De kwaliteit en deskundigheid van het topmanagement worden vaak gekoppeld aan het
aantal jaren dat iemand op functie zit. In de praktijk is de (gemiddelde) functieduur
één van de elementen die een indicatie zijn voor kwaliteit. Waar het om gaat is dat
op alle (management)plekken mensen zitten met de juiste kennis en kunde voor het goed
vervullen van de opdracht. Dat betekent soms dat iemand een functie lange(re) tijd
moet vervullen en in andere gevallen kan een kortere periode passend zijn. Denk bijvoorbeeld
aan iemand die vanwege persoonlijke omstandigheden zijn functie niet meer kan of wil
vervullen; een talentvolle manager die we willen behouden voor de rijksoverheid; iemand
die doorstroomt binnen dezelfde organisatie of hetzelfde domein; of iemand die een
project- of programmafunctie vervult met een tijdelijk karakter.

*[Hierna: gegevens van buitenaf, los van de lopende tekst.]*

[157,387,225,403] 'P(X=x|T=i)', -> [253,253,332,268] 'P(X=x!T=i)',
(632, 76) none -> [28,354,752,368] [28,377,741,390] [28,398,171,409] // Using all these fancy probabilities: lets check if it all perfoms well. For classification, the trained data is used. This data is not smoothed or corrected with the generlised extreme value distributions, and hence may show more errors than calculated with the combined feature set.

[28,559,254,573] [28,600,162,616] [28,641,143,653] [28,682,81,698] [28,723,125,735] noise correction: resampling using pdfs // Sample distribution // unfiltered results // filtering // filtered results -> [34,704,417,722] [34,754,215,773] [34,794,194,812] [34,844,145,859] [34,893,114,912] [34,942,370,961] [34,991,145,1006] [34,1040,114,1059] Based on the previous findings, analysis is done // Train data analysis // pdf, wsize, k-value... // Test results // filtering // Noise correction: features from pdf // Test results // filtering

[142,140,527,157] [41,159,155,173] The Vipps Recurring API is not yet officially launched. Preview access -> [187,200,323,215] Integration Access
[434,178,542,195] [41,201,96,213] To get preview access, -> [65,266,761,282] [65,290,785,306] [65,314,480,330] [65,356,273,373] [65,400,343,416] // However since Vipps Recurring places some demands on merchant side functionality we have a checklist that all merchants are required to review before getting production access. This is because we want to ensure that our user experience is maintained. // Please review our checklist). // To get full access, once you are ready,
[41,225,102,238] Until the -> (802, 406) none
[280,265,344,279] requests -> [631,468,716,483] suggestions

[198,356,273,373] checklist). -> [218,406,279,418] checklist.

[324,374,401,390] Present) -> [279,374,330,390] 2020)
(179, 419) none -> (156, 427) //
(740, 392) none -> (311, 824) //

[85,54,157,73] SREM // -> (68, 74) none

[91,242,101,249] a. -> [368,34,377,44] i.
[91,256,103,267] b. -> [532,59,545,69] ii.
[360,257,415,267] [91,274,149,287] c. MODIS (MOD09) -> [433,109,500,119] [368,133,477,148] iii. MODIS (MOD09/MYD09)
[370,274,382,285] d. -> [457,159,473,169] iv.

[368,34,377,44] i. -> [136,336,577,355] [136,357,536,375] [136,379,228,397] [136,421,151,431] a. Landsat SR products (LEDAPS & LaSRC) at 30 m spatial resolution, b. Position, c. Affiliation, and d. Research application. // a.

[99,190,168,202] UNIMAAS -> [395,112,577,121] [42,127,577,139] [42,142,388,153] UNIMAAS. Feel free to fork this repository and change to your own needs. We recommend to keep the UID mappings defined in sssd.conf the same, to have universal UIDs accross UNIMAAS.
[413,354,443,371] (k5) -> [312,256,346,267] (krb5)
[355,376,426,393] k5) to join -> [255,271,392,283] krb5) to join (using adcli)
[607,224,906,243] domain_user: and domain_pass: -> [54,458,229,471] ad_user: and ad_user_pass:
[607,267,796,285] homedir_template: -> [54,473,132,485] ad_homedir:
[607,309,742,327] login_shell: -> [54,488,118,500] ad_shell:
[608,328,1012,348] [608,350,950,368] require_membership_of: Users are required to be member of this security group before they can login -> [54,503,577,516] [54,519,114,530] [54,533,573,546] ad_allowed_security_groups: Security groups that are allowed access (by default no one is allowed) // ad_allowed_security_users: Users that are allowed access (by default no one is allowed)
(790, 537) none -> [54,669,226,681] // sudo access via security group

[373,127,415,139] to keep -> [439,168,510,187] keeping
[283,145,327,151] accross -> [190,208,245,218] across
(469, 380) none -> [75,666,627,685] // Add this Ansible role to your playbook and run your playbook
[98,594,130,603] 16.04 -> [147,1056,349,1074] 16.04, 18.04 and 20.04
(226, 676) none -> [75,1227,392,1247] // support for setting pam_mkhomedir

In 2020 was de gemiddelde functieduur bij vertrek 4,6 jaar. Dat betekent dat de ABD’ers
die dat jaar ergens anders gingen werkten, hun overstap maakten na gemiddeld 4 jaar
en 7 maanden op hun functie. Het werken met gemiddelde cijfers is nuttig als indicator
omdat het inzicht geeft in de ABD-doelgroep als geheel en in de ontwikkeling door
de tijd. Het risico is dat het als enige norm wordt gezien en mensen afgerekend worden
op slechts een van de relevante aspecten. Ik ben voornemens de informatie over de
functieduur van vertrekkende topmanagers bij het Rijk in de toekomst op een andere
manier te presenteren, zodat ook de afwijkingen ten opzichte van het gemiddelde zichtbaar
zijn.
Inhoudelijke kennis in de top van het Rijk
Ik vind het belangrijk dat (top)managers bij het Rijk voldoende inhoudelijk kennis
hebben. Inhoud speelt altijd een belangrijke rol in de selectieprocedure, en wordt
gewogen in het licht van andere relevante eisen voor de functie. Een topfunctie bij
het Rijk vraagt meer dan alleen managementervaring. Zoals ook de USBO-onderzoekers
aangeven, moeten topmanagers onder meer de publieke sector en haar werkwijzen kennen,
de politieke omgeving aanvoelen, de complexiteit van maatschappelijke vraagstukken
overzien én inhoudelijke kennis hebben. Van een topambtenaar verwachten we niet alleen
vak- en materiekennis, maar ook bijvoorbeeld veranderkundige kennis, kennis van transitieopgaven,
kennis van technologie en ICT, of ervaring bij een uitvoeringsorganisatie of buiten
de rijksoverheid. De opgaven in onze samenleving zijn zo ingewikkeld dat ze niet meer
alleen vanuit de individuele ministeries kunnen worden opgepakt. Dat vraagt om samenwerken
over de grenzen van departementen en bestuurslagen heen.
Een topmanager bij het Rijk werkt dagelijks aan een veelheid van onderwerpen en terreinen.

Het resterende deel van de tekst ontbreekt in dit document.